### Data extract
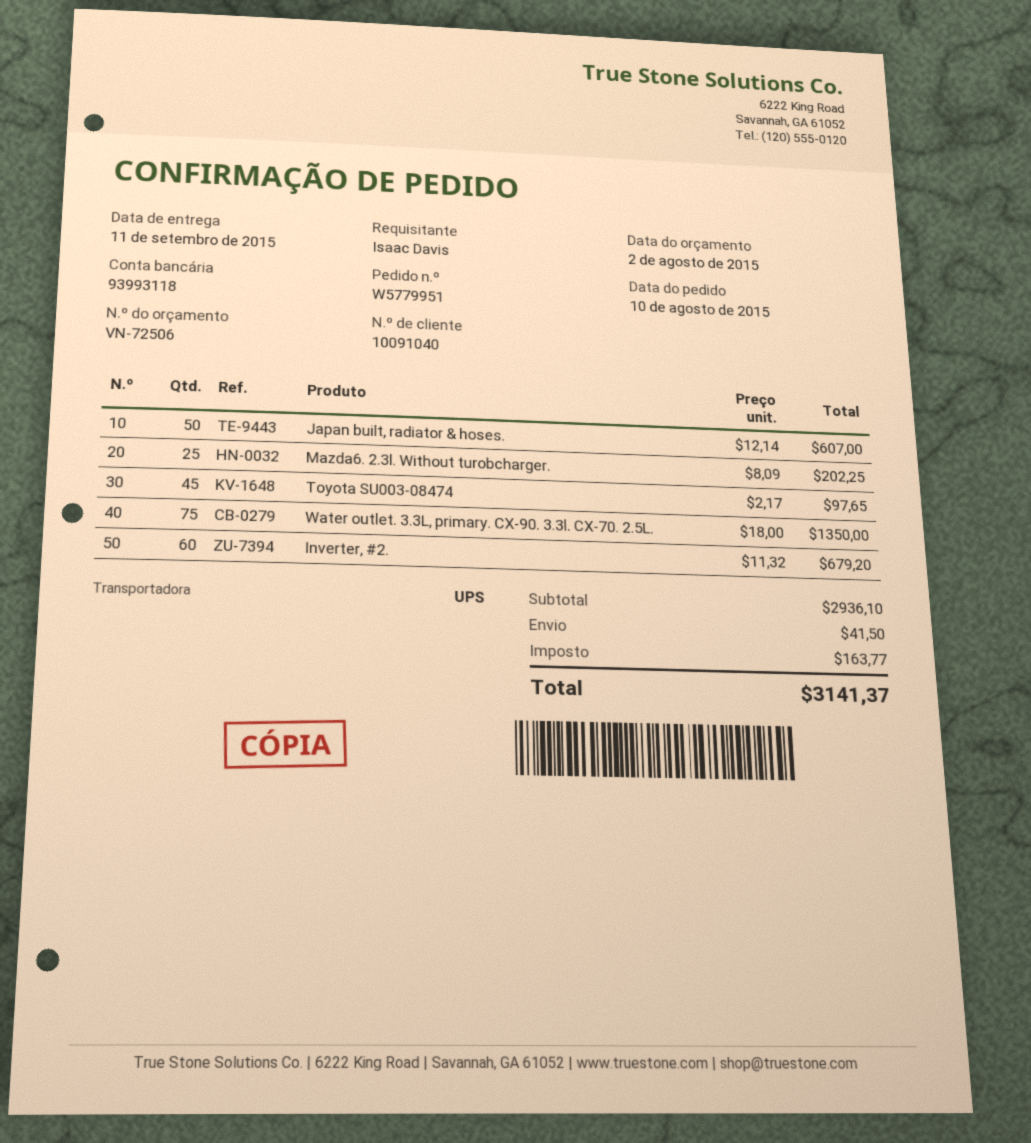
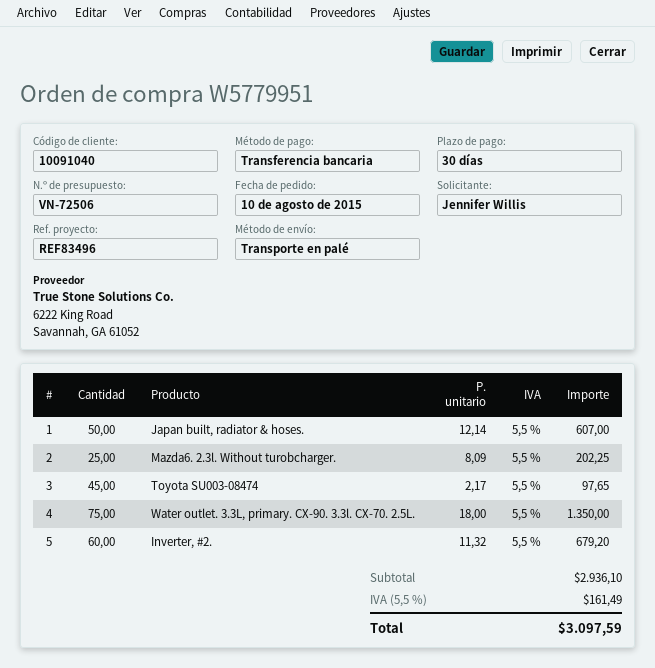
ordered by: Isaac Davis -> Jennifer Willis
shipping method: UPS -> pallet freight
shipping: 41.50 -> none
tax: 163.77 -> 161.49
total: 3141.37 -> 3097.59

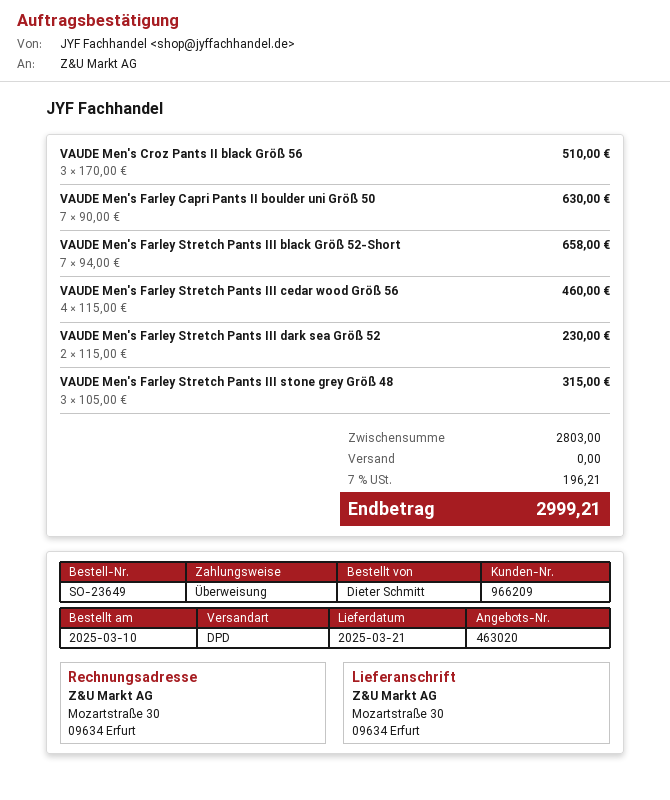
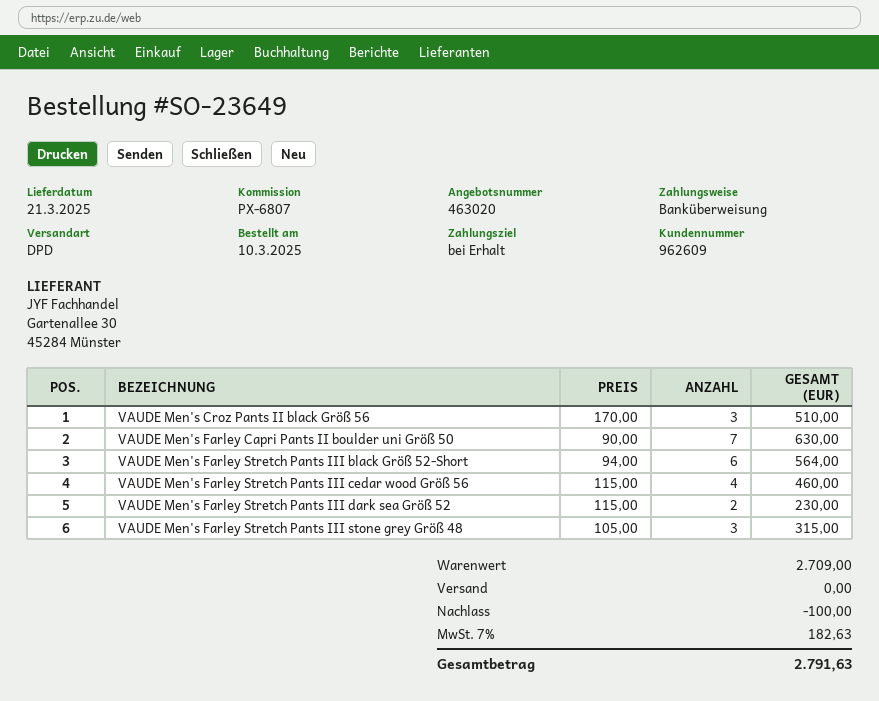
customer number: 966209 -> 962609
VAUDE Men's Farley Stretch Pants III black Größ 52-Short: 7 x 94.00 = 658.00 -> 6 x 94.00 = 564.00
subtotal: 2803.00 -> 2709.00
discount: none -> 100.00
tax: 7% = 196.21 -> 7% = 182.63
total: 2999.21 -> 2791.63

...

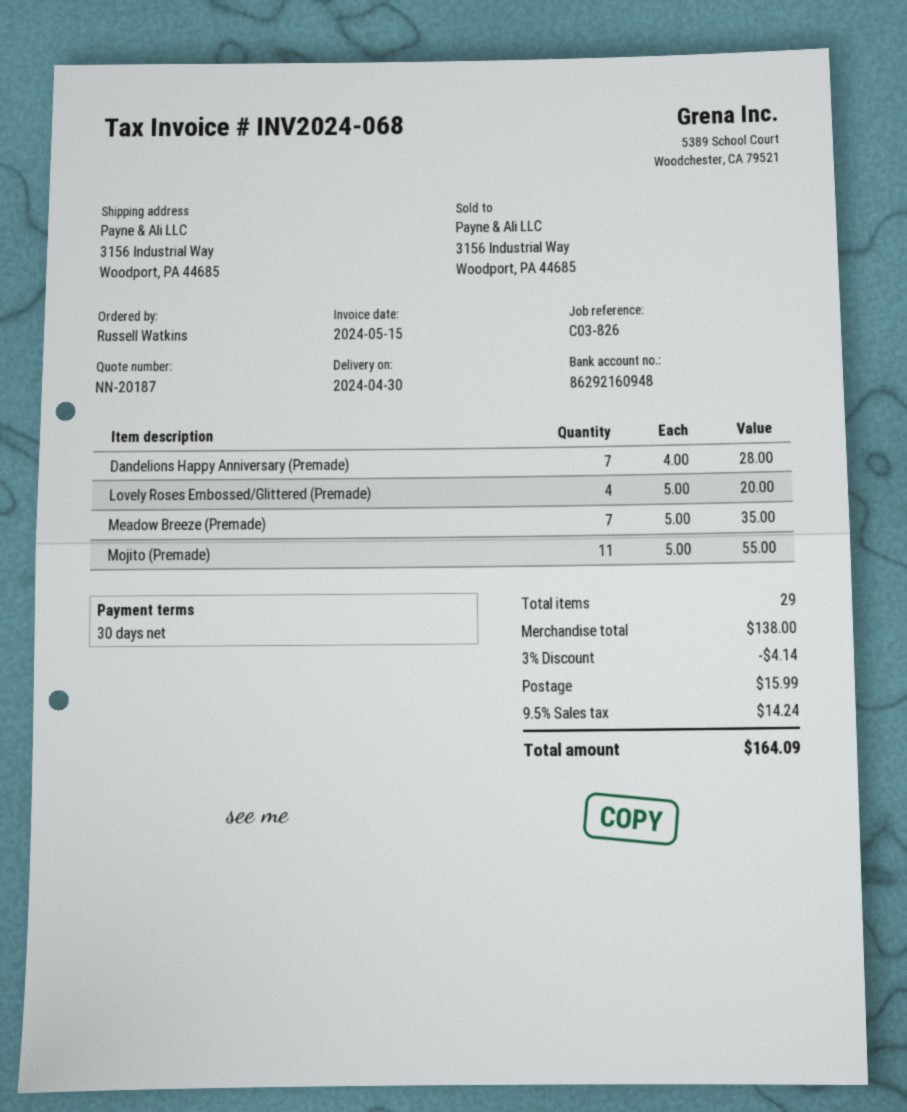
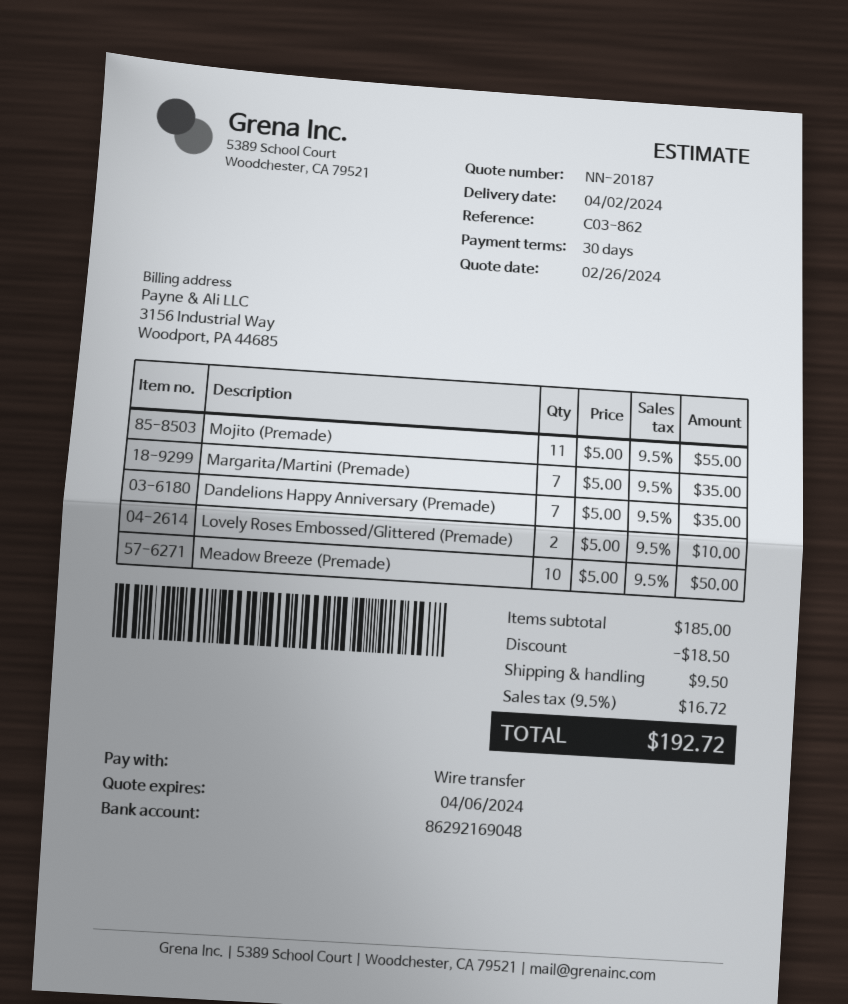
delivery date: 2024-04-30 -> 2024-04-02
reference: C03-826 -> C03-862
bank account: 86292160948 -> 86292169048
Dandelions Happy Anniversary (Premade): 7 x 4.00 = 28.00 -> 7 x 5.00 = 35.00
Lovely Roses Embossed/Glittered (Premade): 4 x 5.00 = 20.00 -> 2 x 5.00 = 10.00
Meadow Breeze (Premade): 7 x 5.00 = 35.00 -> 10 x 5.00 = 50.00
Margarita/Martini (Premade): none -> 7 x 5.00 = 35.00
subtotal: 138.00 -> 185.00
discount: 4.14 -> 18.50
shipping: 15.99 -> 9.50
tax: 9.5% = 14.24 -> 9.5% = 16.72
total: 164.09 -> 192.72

### Assignment
Would you quote everything above from the line containing "Meadow Breeze (Premade): 7" down to the line containing "total: 164.09 -> 192.72"? Include both of those lines and nothing else.

### Reply to the exercise
Meadow Breeze (Premade): 7 x 5.00 = 35.00 -> 10 x 5.00 = 50.00
Margarita/Martini (Premade): none -> 7 x 5.00 = 35.00
subtotal: 138.00 -> 185.00
discount: 4.14 -> 18.50
shipping: 15.99 -> 9.50
tax: 9.5% = 14.24 -> 9.5% = 16.72
total: 164.09 -> 192.72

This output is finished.